Therefore, we have prepared short explanations that will be useful in interpreting the data.
• Physical Form - The statement indicates whether the chemical is a solid,
liquid, or gas after it has reached equilibrium with its surroundings at
"ordinary" conditions of temperature and pressure (15°C and 1 atmo-
sphere).
• Specific Gravity - The specific gravity of a chemical is the ratio of the
weight of the solid or liquid to the weight of an equal volume of water at
4°C (or at some other specified temperature).
• Flash Point — The flash point is defined as the lowest temperature at which
vapors above a volatile combustible substance will ignite in air when exposed
to a flame. Depending on the test method used, the values given are either
Tag closed cup (C.C.) (ASTM D56) or Cleveland open cup (O.C.)

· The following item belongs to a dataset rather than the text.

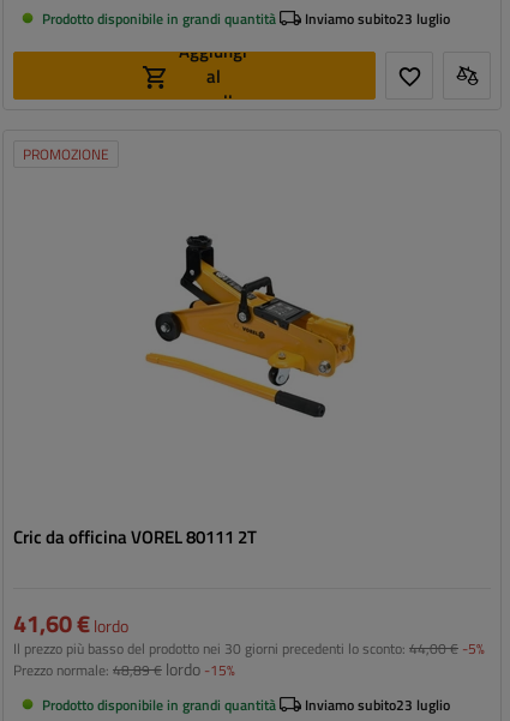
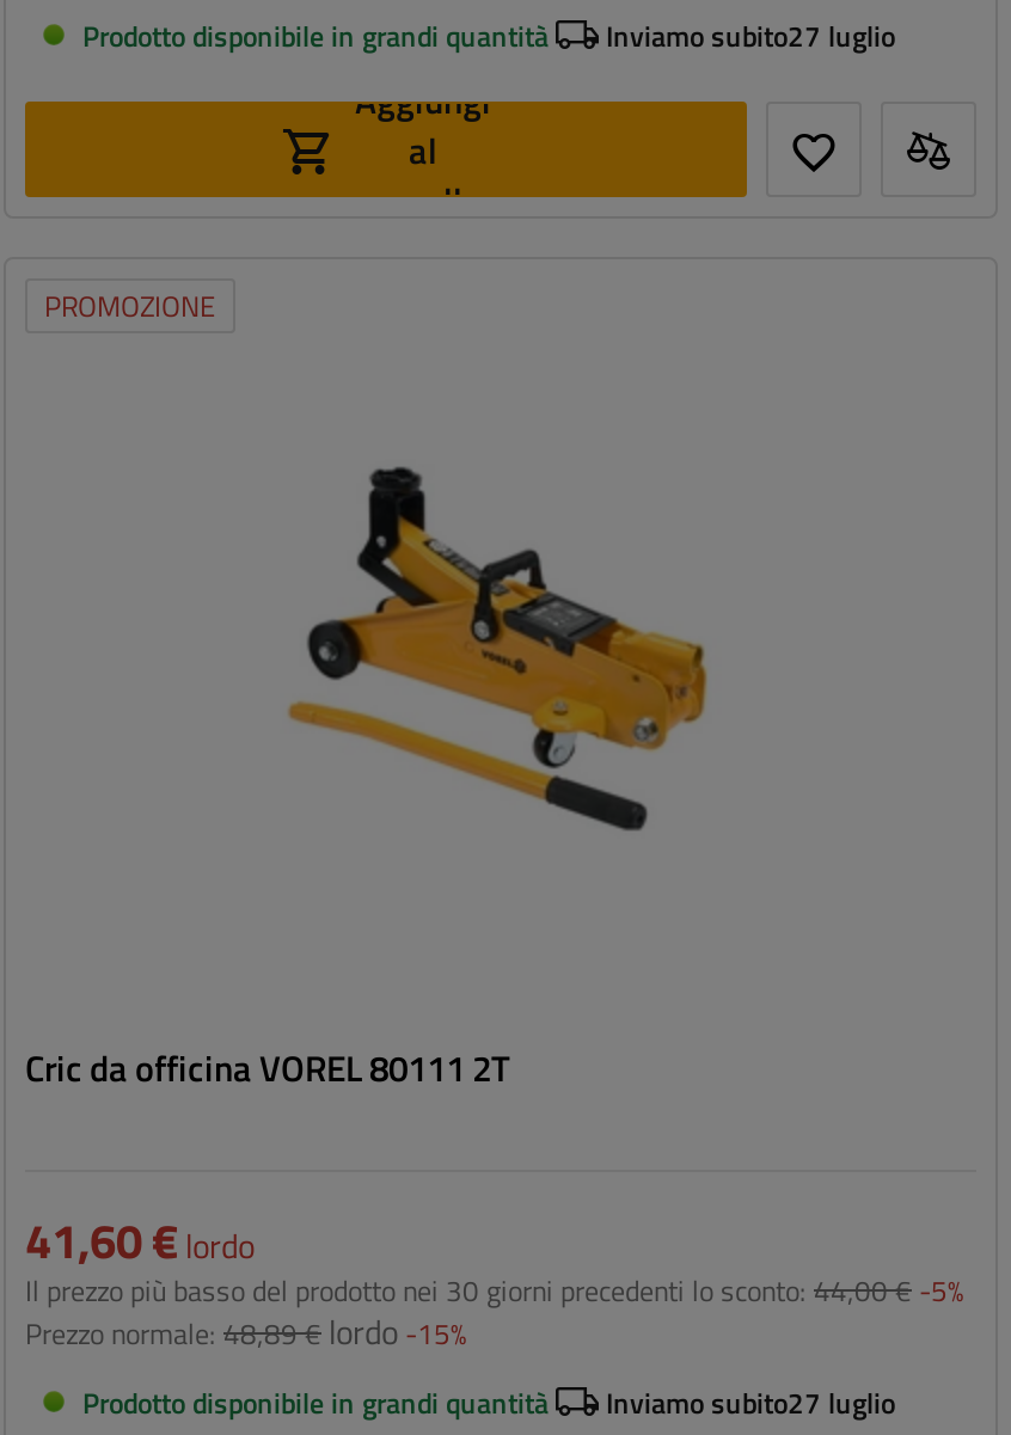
[305,7,450,29] Inviamo subito23 luglio -> [606,12,895,57] Inviamo subito27 luglio
[305,693,450,716] Inviamo subito23 luglio -> [606,1379,895,1424] Inviamo subito27 luglio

(ASTM D93). The values give an indication of the relative flammability of
the chemical. In general, the open-cup value is about 10° to 15°F higher
than the closed-cup value.
• Boiling Point at 1 Atmosphere — This value is the temperature of a liquid
when its vapor pressure is 1 atmosphere. For example, when water is heated
to 100°C (212°F), its vapor pressure rises to 1 atmosphere and the liquid
boils.
• Melting Point — The melting point is the temperature at which a solid
changes to a liquid.
• Chemical Composition — This has been limited to a commonly used one-line
formula.
• Molecular Weight - The value given is the weight of a molecule of the
chemical relative to a value of 12 for one atom of carbon.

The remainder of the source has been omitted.